Before this patch, conversions between offsets and LSP Position pretended
that Position.character was UTF-8 bytes, which is only true for ASCII lines.
Now we examine the text to convert correctly (but don't actually need to
transcode it, due to some nice details of the encodings).
The updated functions in SourceCode are the blessed way to interact with
the Position.character field, and anything else is likely to be wrong.
So I also updated the other accesses:
- CodeComplete needs a "clang-style" line/column, with column in utf-8 bytes. This is now converted via Position -> offset -> clang line/column (a new function is added to SourceCode.h for the second conversion).

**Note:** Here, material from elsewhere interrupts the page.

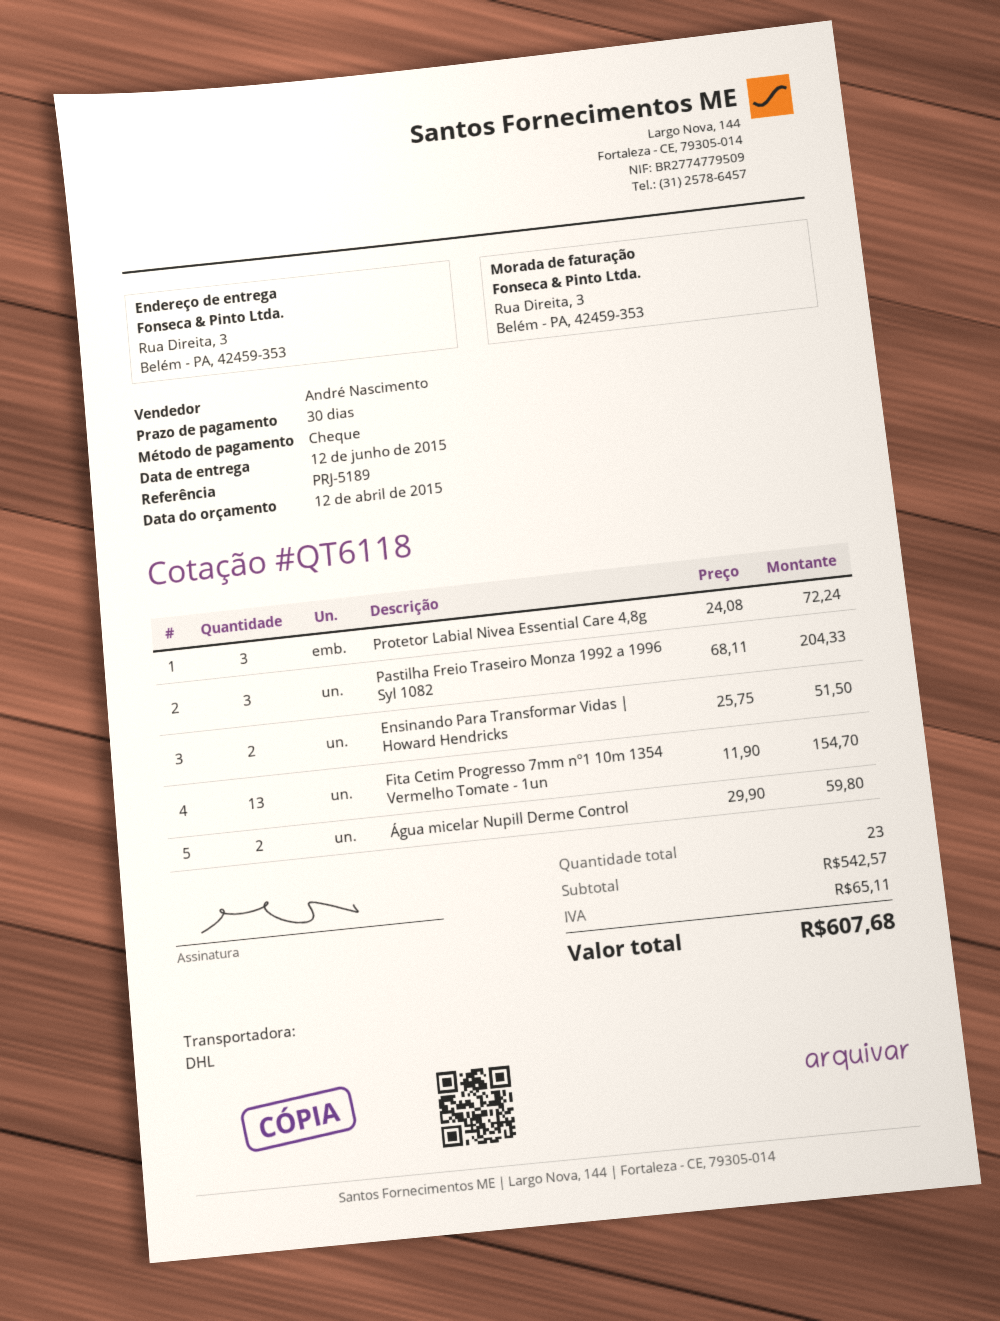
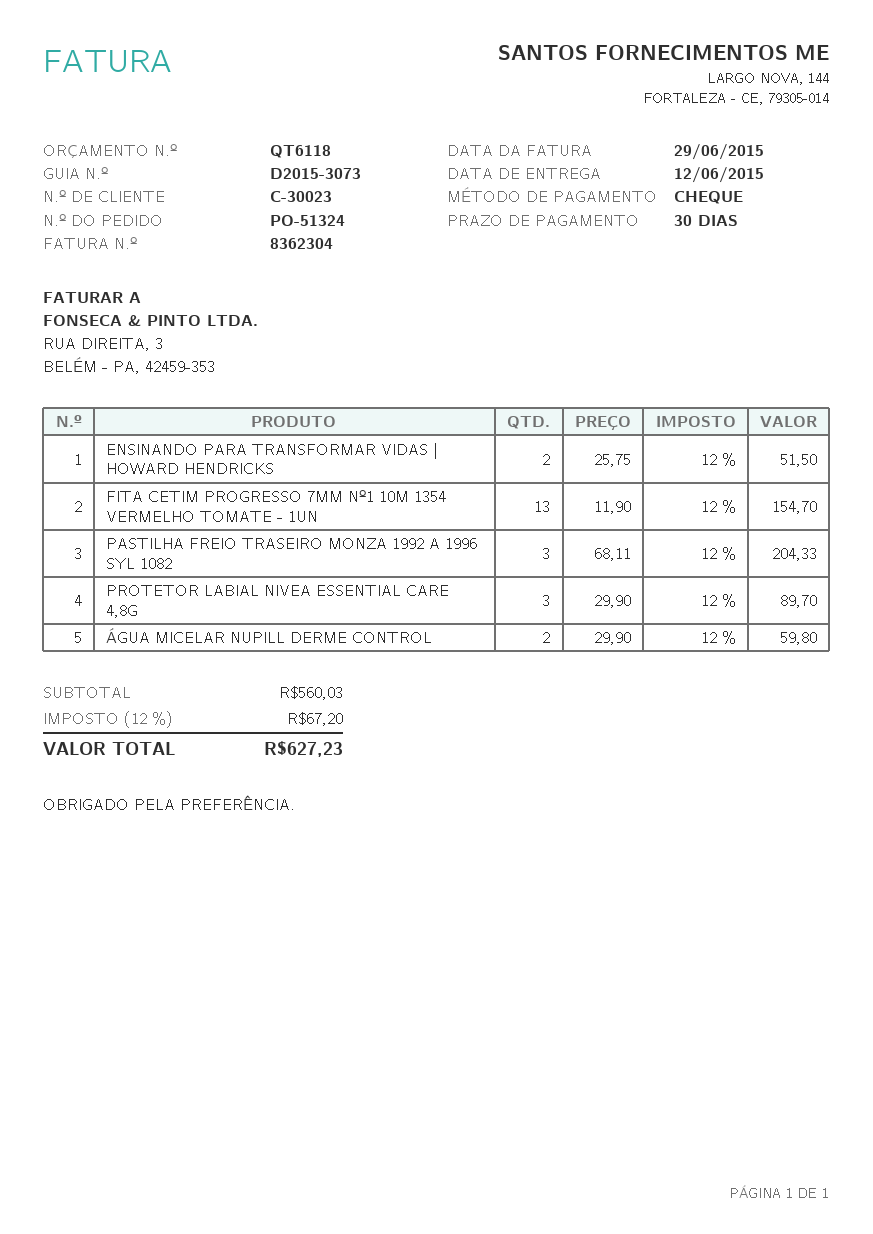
Protetor Labial Nivea Essential Care 4,8g: 3 x 24.08 = 72.24 -> 3 x 29.90 = 89.70
subtotal: 542.57 -> 560.03
tax: 65.11 -> 67.20
total: 607.68 -> 627.23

- getBeginningOfIdentifier skipped backwards in UTF-16 space, which is will behave badly when it splits a surrogate pair. Skipping backwards in UTF-8 coordinates gives the lexer a fighting chance of getting this right. While here, I clarified(?) the logic comments, fixed a bug with identifiers containing digits, simplified the signature slightly and added a test.
This seems likely to cause problems with editors that have the same bug, and
treat the protocol as if columns are UTF-8 bytes. But we can find and fix those.
Can we make it static?
The callback type is function<int, int>, the reason why using template here is mainly to save some keystroke?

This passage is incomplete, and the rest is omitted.